# [What is needed]
Your answer must be an exact copy of the records, with no pictures included.

# [Information provided]

↓

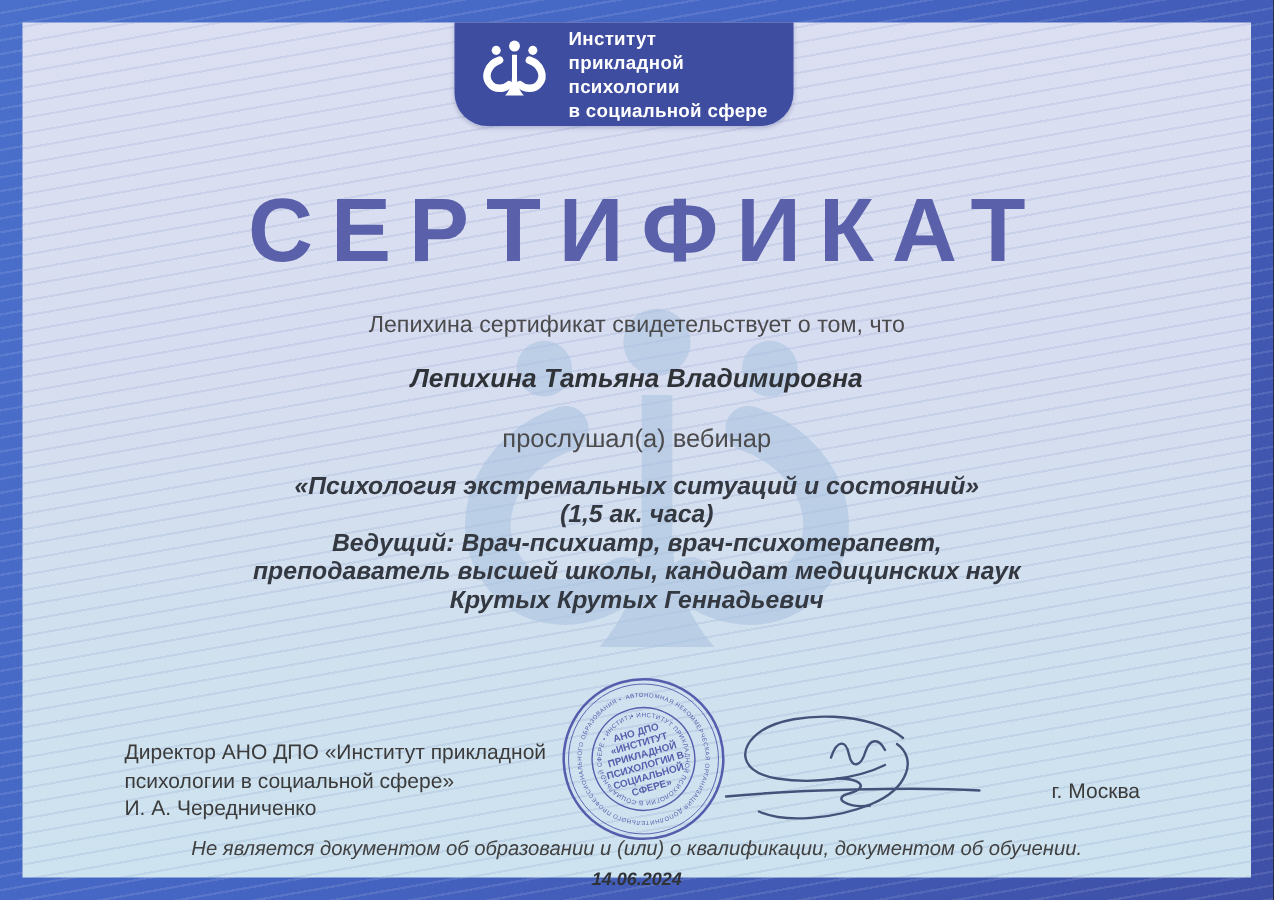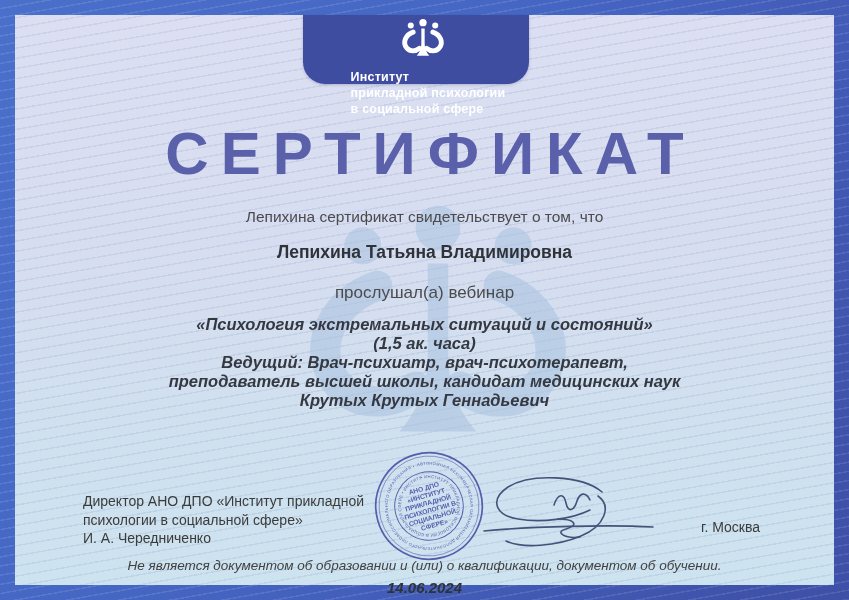--- a/index.html
+++ b/index.html
@@ -24,38 +24,37 @@
   }
   .watermark{
     position:absolute;left:263px;top:178px;width:320px;height:320px;
     color:#a9c2e0;opacity:0.55;z-index:1;
   }
   .tab{
     position:absolute;left:288px;top:0px;width:226px;height:69px;
     background:#3f4da0;border-radius:0 0 22px 22px;
     display:flex;align-items:center;padding-left:14px;box-sizing:border-box;z-index:4;
     box-shadow:0 1px 3px rgba(40,50,110,0.25);
-    flex-direction:column;
   }
   .tab-icon{width:52px;height:52px;color:#ffffff;flex:0 0 auto;margin-top:2px;}
   .tab-text{margin-left:10px;color:#ffffff;font-weight:700;font-size:12.5px;line-height:16px;letter-spacing:0.2px;}
   .title{
     position:absolute;left:0;right:0;top:104px;text-align:center;z-index:2;
     font-size:60px;font-weight:700;letter-spacing:12px;color:#5a60a9;padding-left:12px;
   }
   .line{position:absolute;left:0;right:0;text-align:center;z-index:2;}
   .intro{top:193px;font-size:15.5px;color:#4b4b4d;}
-  .recipient{top:227px;font-size:17.5px;font-weight:700;color:#2f3338;}
+  .recipient{top:227px;font-size:17.5px;font-weight:700;font-style:italic;color:#2f3338;}
   .action{top:268px;font-size:17px;color:#4b4b4d;}
   .webinar{position:absolute;left:0;right:0;top:300px;text-align:center;z-index:2;
     font-size:16.5px;font-weight:700;font-style:italic;color:#343841;line-height:19px;}
   .director{position:absolute;left:68px;top:477px;font-size:14px;line-height:18.5px;color:#3b3b3b;z-index:2;}
   .city{position:absolute;right:74px;top:504px;font-size:14px;color:#3b3b3b;z-index:2;}
   .disclaimer{top:543px;font-size:13.5px;color:#414141;font-style:italic;}
-  .date{top:564px;font-size:15px;font-weight:700;font-style:italic;color:#2f3338;}
+  .date{top:564px;font-size:12px;font-weight:700;font-style:italic;color:#2f3338;}
   .stamp{position:absolute;left:357px;top:434px;width:114px;height:114px;z-index:3;opacity:0.88;}
   .signature{position:absolute;left:455px;top:452px;width:195px;height:88px;z-index:3;}
   .hidden-defs{position:absolute;width:0;height:0;overflow:hidden;}
 </style>
 </head>
 <body>
 
 <svg class="hidden-defs" aria-hidden="true">
   <defs>
     <symbol id="psi-logo" viewBox="0 0 100 100">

↑

# [Task response]
--- a/index.html
+++ b/index.html
@@ -24,38 +24,37 @@
   }
   .watermark{
     position:absolute;left:263px;top:178px;width:320px;height:320px;
     color:#a9c2e0;opacity:0.55;z-index:1;
   }
   .tab{
     position:absolute;left:288px;top:0px;width:226px;height:69px;
     background:#3f4da0;border-radius:0 0 22px 22px;
     display:flex;align-items:center;padding-left:14px;box-sizing:border-box;z-index:4;
     box-shadow:0 1px 3px rgba(40,50,110,0.25);
-    flex-direction:column;
   }
   .tab-icon{width:52px;height:52px;color:#ffffff;flex:0 0 auto;margin-top:2px;}
   .tab-text{margin-left:10px;color:#ffffff;font-weight:700;font-size:12.5px;line-height:16px;letter-spacing:0.2px;}
   .title{
     position:absolute;left:0;right:0;top:104px;text-align:center;z-index:2;
     font-size:60px;font-weight:700;letter-spacing:12px;color:#5a60a9;padding-left:12px;
   }
   .line{position:absolute;left:0;right:0;text-align:center;z-index:2;}
   .intro{top:193px;font-size:15.5px;color:#4b4b4d;}
-  .recipient{top:227px;font-size:17.5px;font-weight:700;color:#2f3338;}
+  .recipient{top:227px;font-size:17.5px;font-weight:700;font-style:italic;color:#2f3338;}
   .action{top:268px;font-size:17px;color:#4b4b4d;}
   .webinar{position:absolute;left:0;right:0;top:300px;text-align:center;z-index:2;
     font-size:16.5px;font-weight:700;font-style:italic;color:#343841;line-height:19px;}
   .director{position:absolute;left:68px;top:477px;font-size:14px;line-height:18.5px;color:#3b3b3b;z-index:2;}
   .city{position:absolute;right:74px;top:504px;font-size:14px;color:#3b3b3b;z-index:2;}
   .disclaimer{top:543px;font-size:13.5px;color:#414141;font-style:italic;}
-  .date{top:564px;font-size:15px;font-weight:700;font-style:italic;color:#2f3338;}
+  .date{top:564px;font-size:12px;font-weight:700;font-style:italic;color:#2f3338;}
   .stamp{position:absolute;left:357px;top:434px;width:114px;height:114px;z-index:3;opacity:0.88;}
   .signature{position:absolute;left:455px;top:452px;width:195px;height:88px;z-index:3;}
   .hidden-defs{position:absolute;width:0;height:0;overflow:hidden;}
 </style>
 </head>
 <body>
 
 <svg class="hidden-defs" aria-hidden="true">
   <defs>
     <symbol id="psi-logo" viewBox="0 0 100 100">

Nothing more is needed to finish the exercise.